To write a great best seller, there must be something in it that other people have never thought of before!
People love to use their imagination:
So it’s up to you to provide stuff that WOWs their minds right out the box! Give them thrills one after the other, right up to the end of the story. I can hear you say, “How do you do that?”
Basic strength of the story:
- Basically, you must have some idea what type of story you want to write, and what you think will be a great story to tell.
- And how many people do you think will want to buy your book and read that type of story, excitedly to the end?
- Then ask yourself why it is so important to you that you write it? It must have a powerful impact on you in the first place, because that energy force will carry over into the writing of the story.
Have some idea what excites people:
If you watch TV, what excites you? When you like a film, what gripped you? Like when a film becomes very popular, say the Harry Potter films, what do you think made it such a hit worldwide?
What dynamics must you story have?
Was it the magic in the Harry Potter films? Perhaps the wild way-out stuff, things you have never seen before, the personalities of the characters, the situations they were in or how the story unfolded? What do you think? Use those gripping facts and emotions you felt about the film in your own stories.
Putting your story together:
How would you entangle the facts to make an exciting gripping drama, with hope and a twist in the tale?
(This is a A5 watercolour)
Giving your plot more impact:
Here are some questions you can ask yourself, to give it more authenticity as you build your story:
- The time factor and speed: What space or time dimensions are we talking about? What type of transport would they be using in that time warp? How fast are people travelling? What if their transport breaks down or they have an accident? How are they coping under those conditions? Are they going to able to catch up with the bad people and prevent their worst fears?
- What would be your characters’ greatest fears? And what would happen if their fears really came to pass? How dramatic can you make it?
- What do you think is the most dramatic situation and circumstances that anyone could face and live through in their life time? Why and how do you think it would grip you in its power?
- What would happen if the whole scene were to change suddenly? What would cause that change: dangerous weather conditions, magic, war, transportation into the future or into the past? What else and how would you handle it, if you were actually living it?
- What is your ugliest nightmare? What is the scariest thing can you conceive in your mind? What would it look like? Now, make it much bigger and more dramatic in your mind’s eye. Does it have big sharp teeth, wicked eyes, what? What type of person, animal, snake or insect would blow your mind to bits?
- Dramatic action: People love action and fast moving animation. Give it to them. What is the cruelest thing that could happen to your characters? How would they deal with that? Could you have a circumstance or character that could perhaps save them from that bad situation?

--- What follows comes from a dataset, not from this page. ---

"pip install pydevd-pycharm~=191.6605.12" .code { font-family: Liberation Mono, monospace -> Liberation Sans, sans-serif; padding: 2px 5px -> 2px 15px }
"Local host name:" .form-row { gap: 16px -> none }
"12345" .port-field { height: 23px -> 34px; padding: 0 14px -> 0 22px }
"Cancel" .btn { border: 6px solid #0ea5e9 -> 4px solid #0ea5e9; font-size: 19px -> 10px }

- Sometimes weird things happen in life. So a breath of humour lightens the hearts of those who read your story. So every now and then bring in a silly, weird or adorable character that adds a touch of humour and laughter to what’s happening. Humour brings pockets of relief, to built up tension.
- What are the people like in your story and how do they live? Who hates who and why? What is their personal mission, motto or mantra? What do they lack that could possibly prevent them from winning in the end?

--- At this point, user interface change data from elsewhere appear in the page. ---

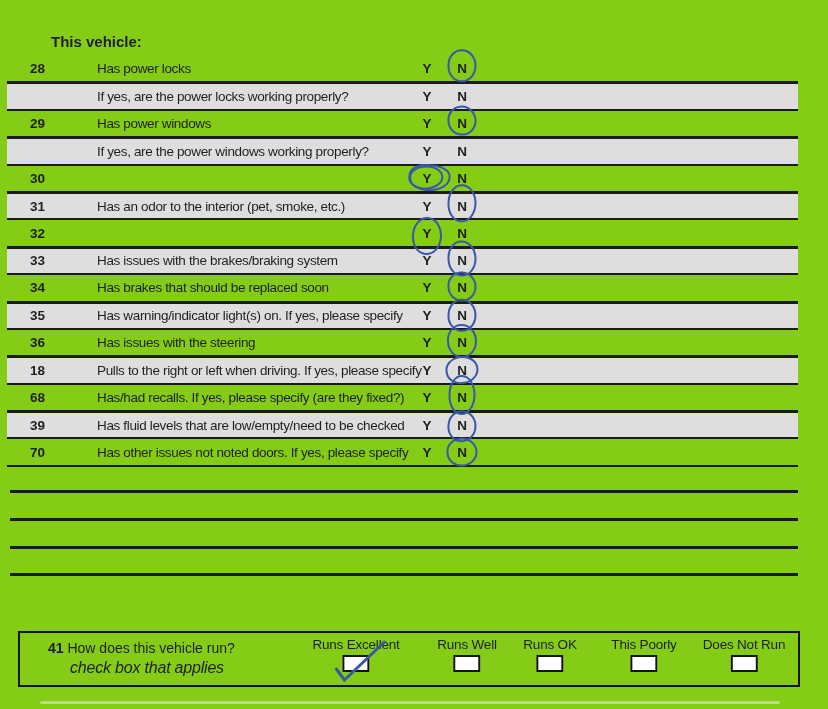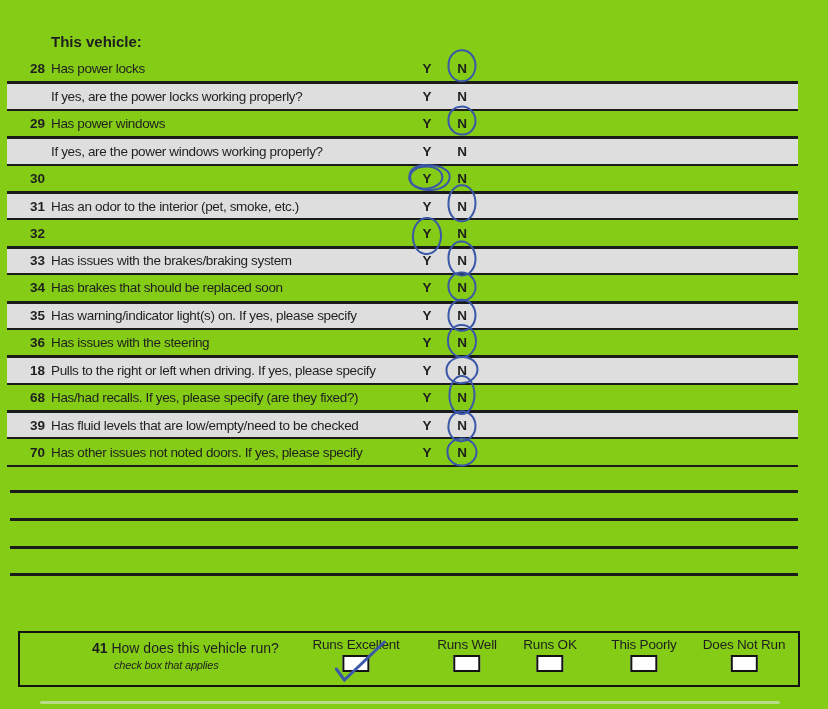"28" .row { gap: none -> 46px }
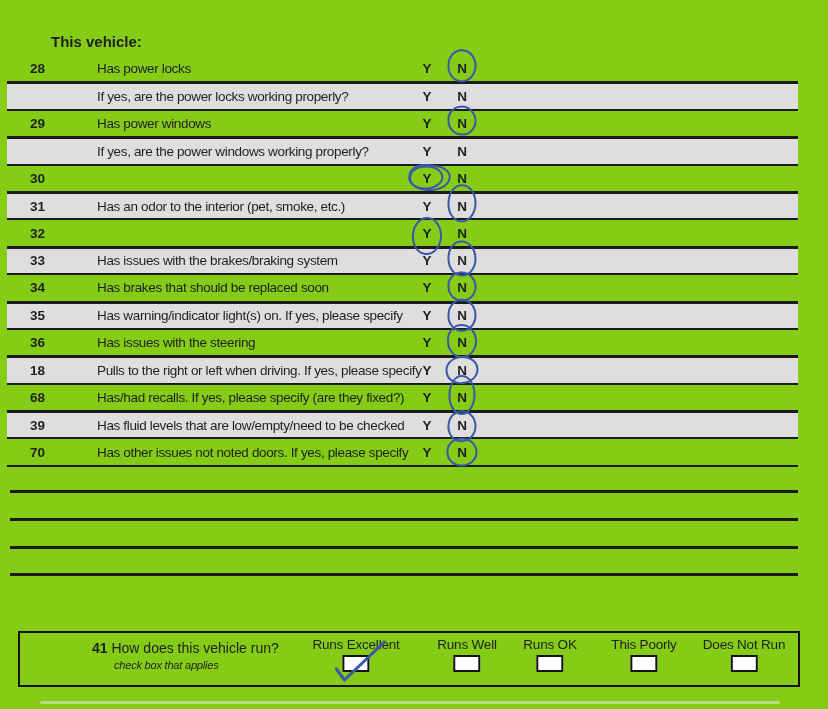"41 How does this vehicle" .q41-left { margin-left: 44px -> none }
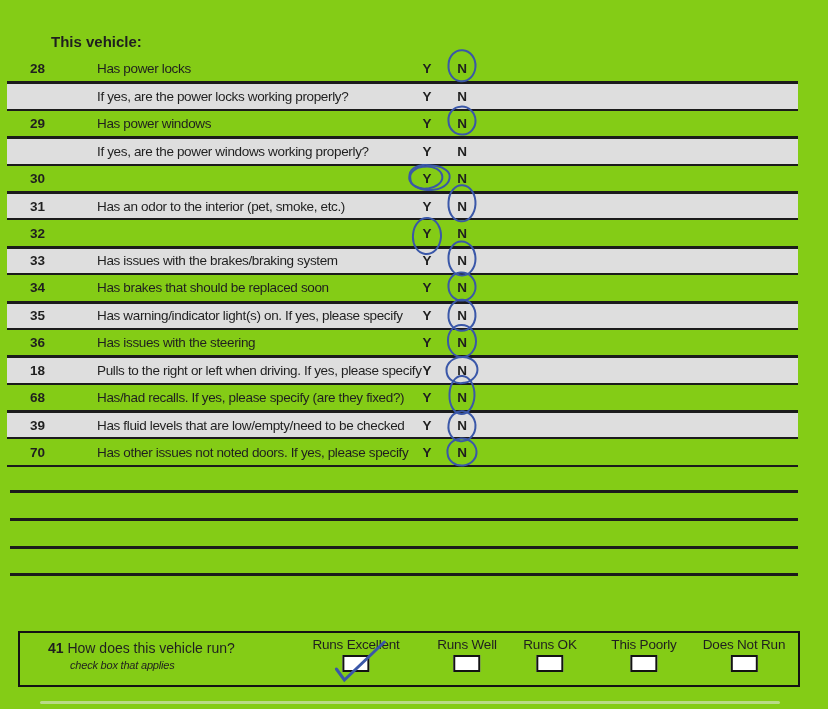"check box that applies" .q41-sub { font-size: 11px -> 16px }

- Romance is always welcome in a plot. Consider the relationships between your characters as your story unfolds, so you can have a happy ending.
- Because of the conditions of plot and its placement, time, etc, you’ll need to consider how people would dress for protection, tools they would use in that type of era. Clothes must suit the activities they are pursuing.

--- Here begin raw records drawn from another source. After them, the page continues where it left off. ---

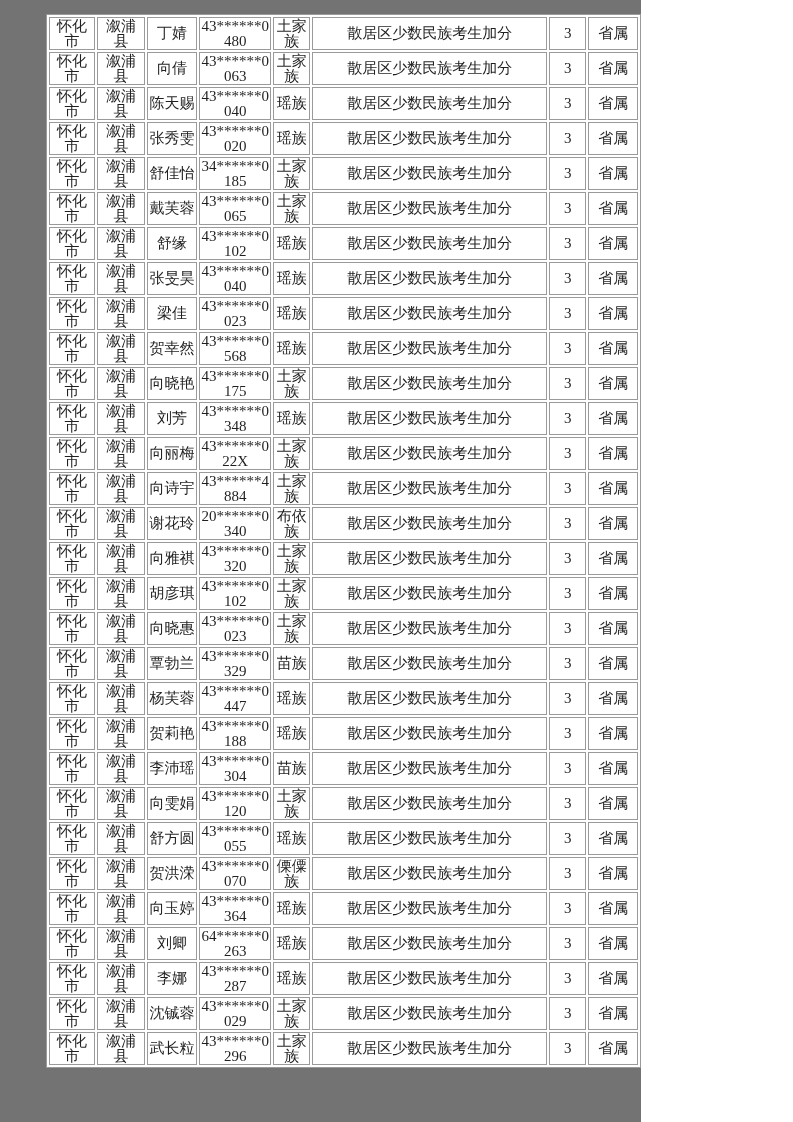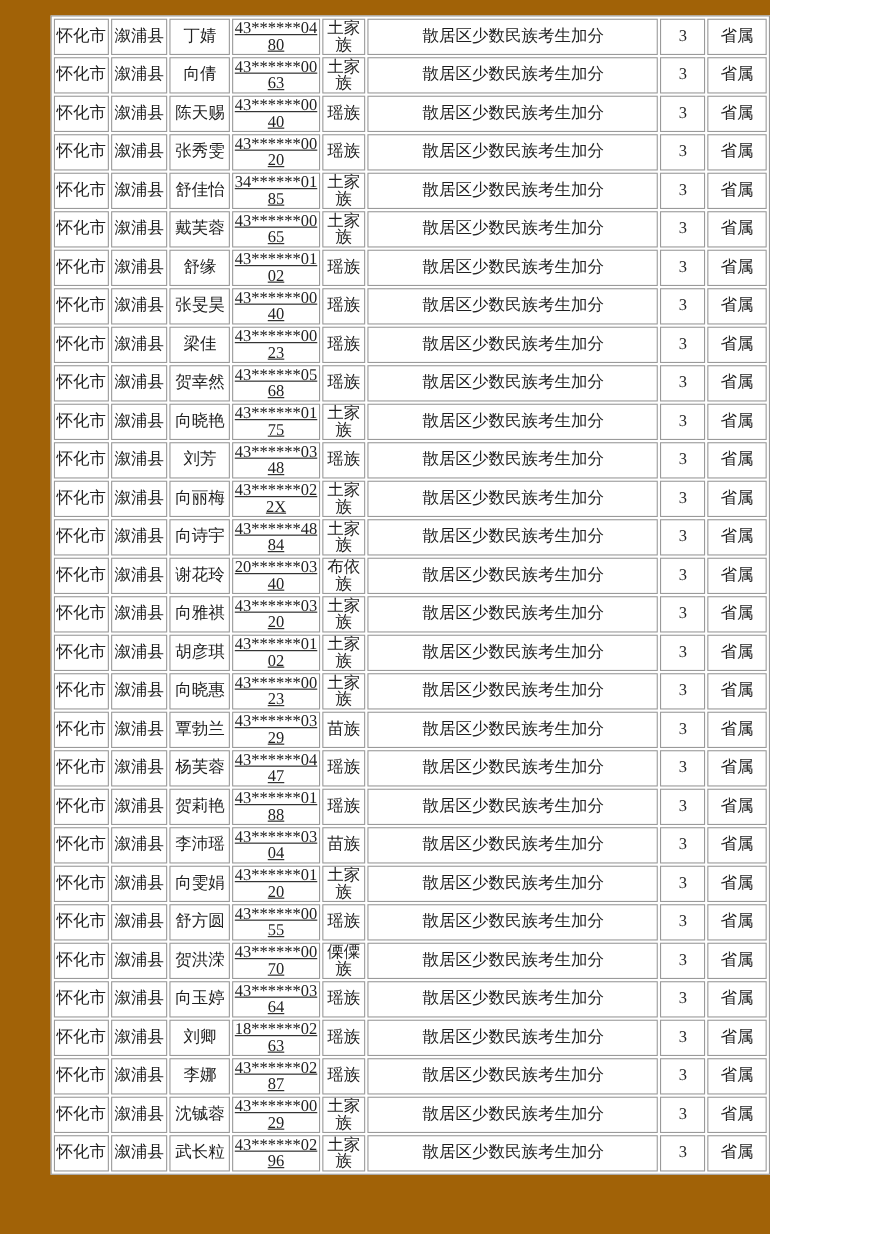"怀化市" .page { background: #a16207 -> #737373; width: 700px -> 641px }
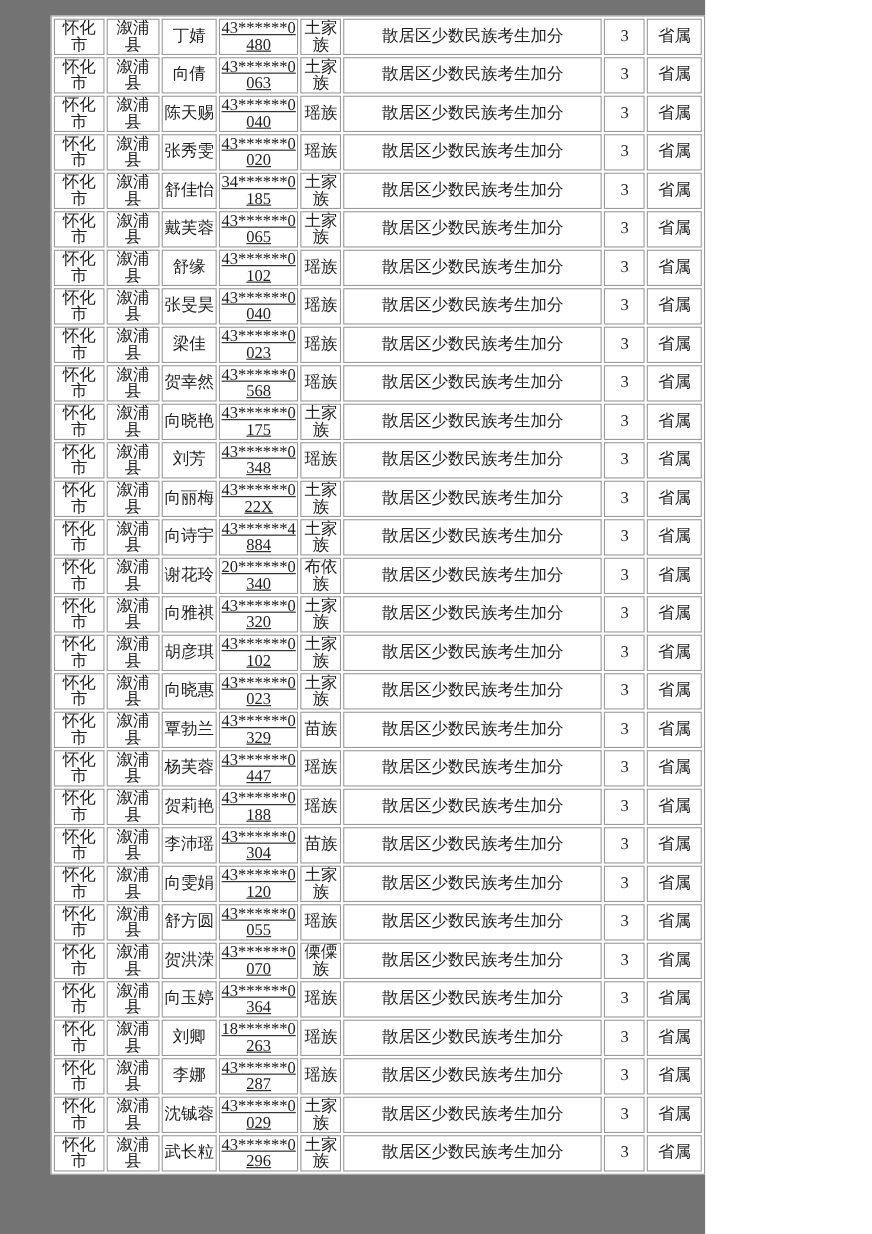"43******0480" td.col-id { text-decoration: underline -> none }
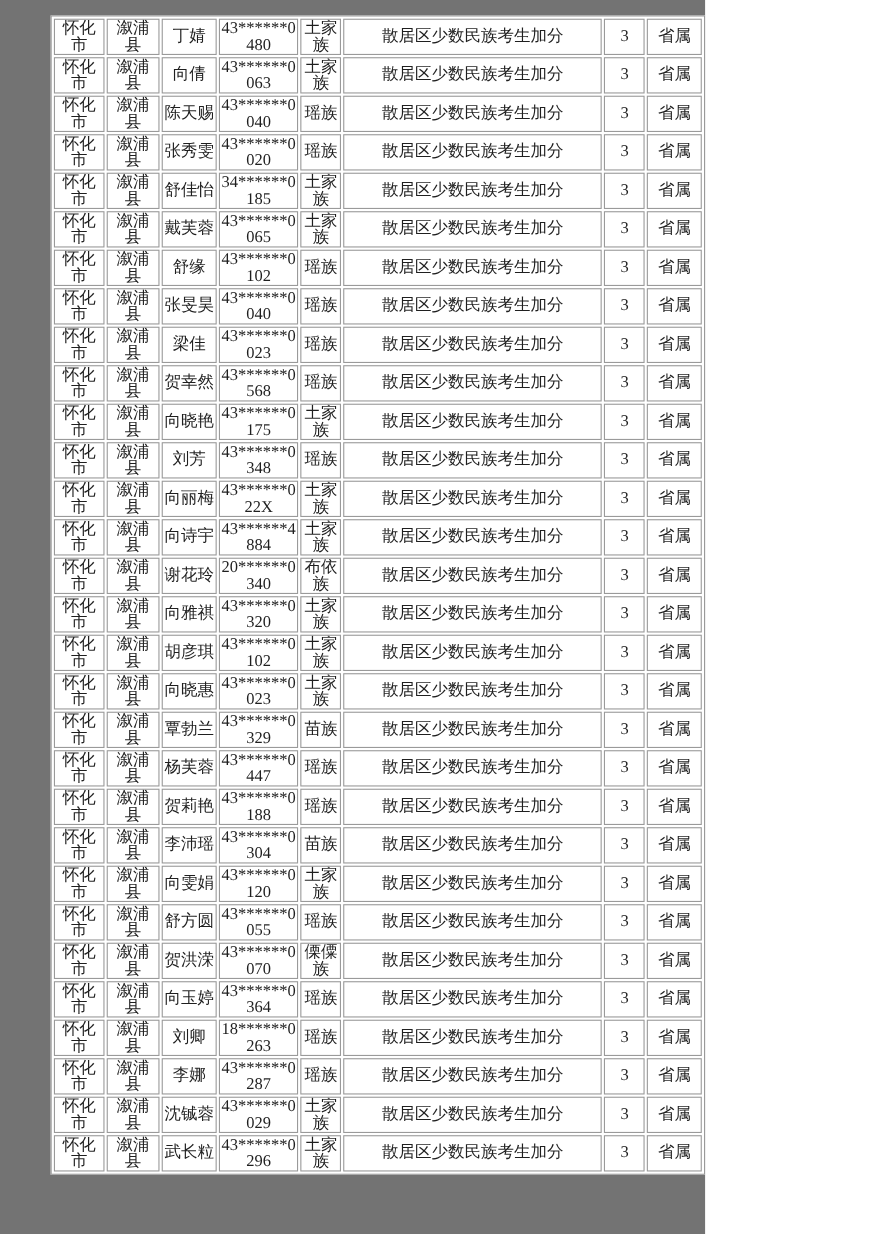"18******0263" td.col-id { text: 18 -> 64 }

- Colours have a powerful effect on people. How dangerous the person or place are, etc. For example bad people usually wear dark colours, have dark expressions, dark hair or beards, etc! Darkness and vagueness creates mystery. And dark places seem scary until you see the `light at the end of the tunnel’. There must be a sense of hope for the reader to hang on to.
- What are the powers that are running the show? What is behind what is happening, that controls the plot? Are there more than one power? Who is using the power against the good people?
- Have more than one person that could be the bad wicked scheming person. It could also be someone who acts good… but in fact is really `a nasty piece of works’.
- If things got so bad (the build-up of the story) how would you then turn things around in the story, so that the good people still win in the end? Could it be a car or plane crash, or just a change of weather, or a character’s change of mind, etc? If you can think up something more dramatic than that, like an unthinkable miracle, that would be much better!
Now go for it!
Take time to write answers to these questions. And out of your answers, maybe you’ll find the basics of a story, that could make a best seller book.
All you have to do is embroidery on those facts. Put your own interpretation or spin on it. And there, Walla, you have a great story to tell!